# [User interface change data]

⁂

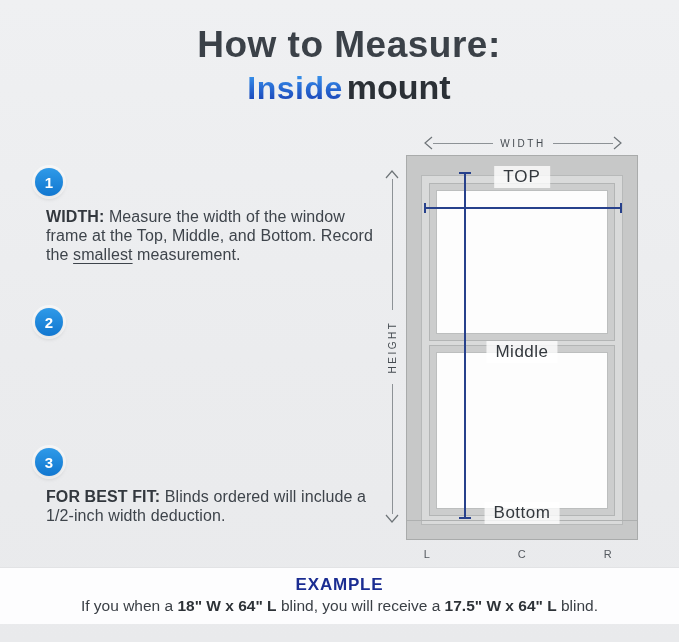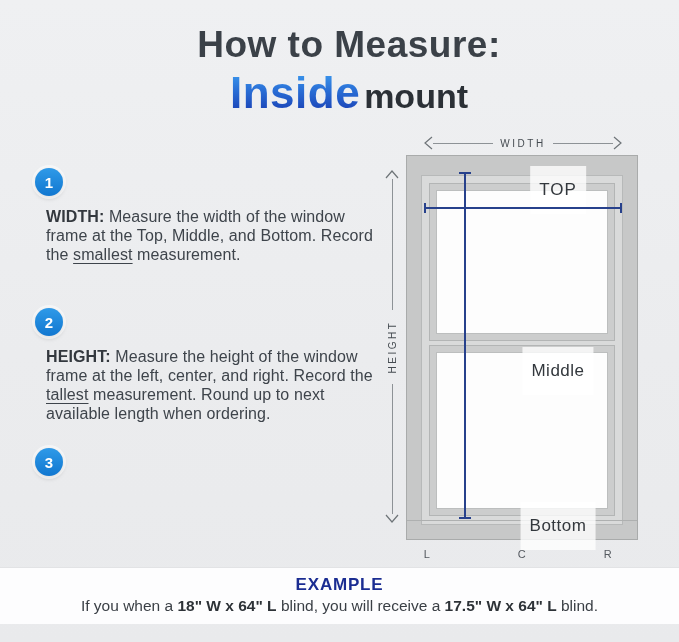"Inside" .title-highlight { font-size: 44px -> 32px }
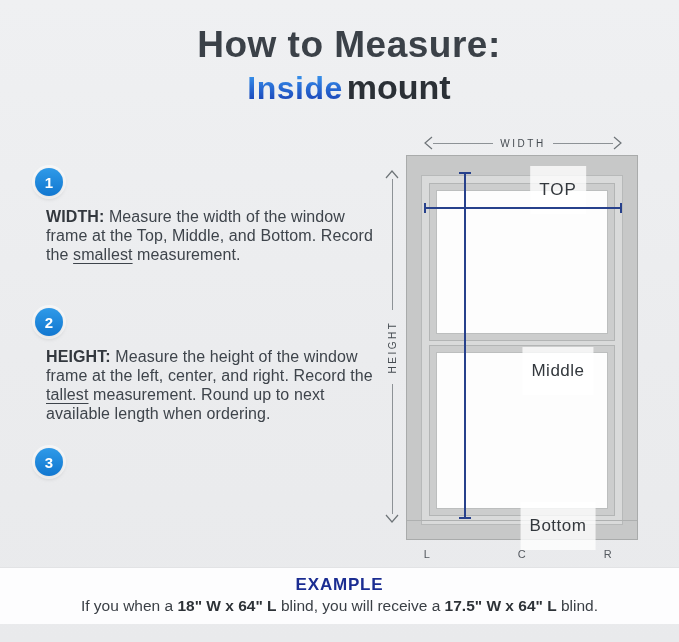"TOP" .marker-label { margin-left: 36px -> none; padding: 14px 9px -> 1px 9px }
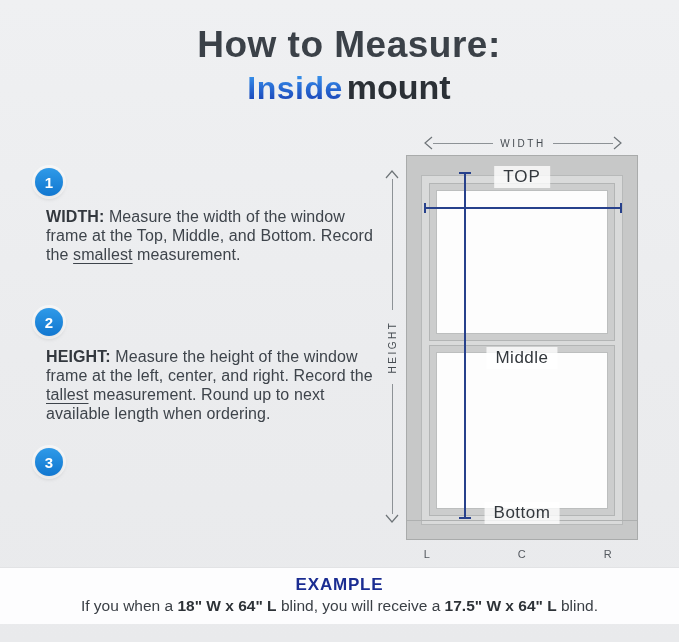"HEIGHT: Measure the height of" p.step-text { html: <p><b>HEIGHT:</b><span> Measure the height of the window frame at the left, center, and right. Record the </span><u>tallest</u><span> measurement. Round up to next available length when ordering.</span></p> -> none }
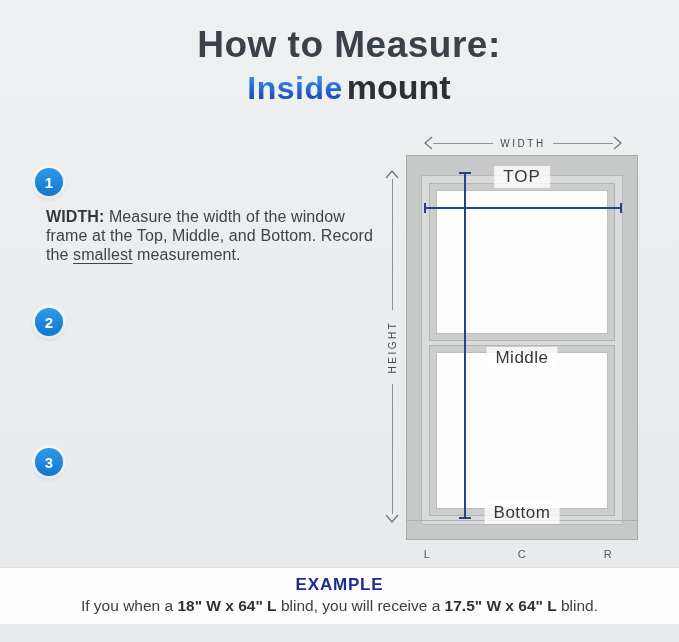"Middle" .marker-middle { top: 211px -> 205px }
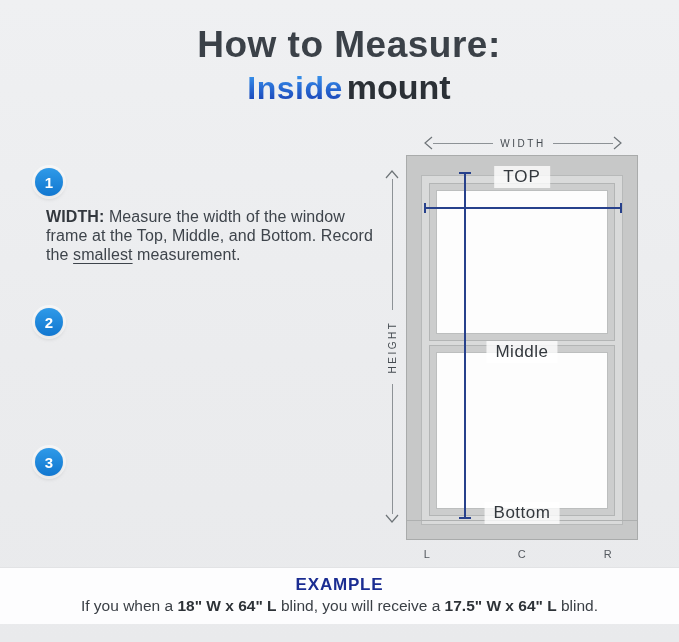"FOR BEST FIT: Blinds ordered" p.step-text { html: none -> <p><b>FOR BEST FIT:</b><span> Blinds ordered will include a 1/2-inch width deduction.</span><u></u><span></span></p> }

⁂

# [What to produce]
Your answer must be the exact lines from the start of the data through the line with "html: <p><b>HEIGHT:</b><span> Measure", inclusive, and nothing else; pictures do not belong in it.

# [Response]
"Inside" .title-highlight { font-size: 44px -> 32px }
"TOP" .marker-label { margin-left: 36px -> none; padding: 14px 9px -> 1px 9px }
"HEIGHT: Measure the height of" p.step-text { html: <p><b>HEIGHT:</b><span> Measure the height of the window frame at the left, center, and right. Record the </span><u>tallest</u><span> measurement. Round up to next available length when ordering.</span></p> -> none }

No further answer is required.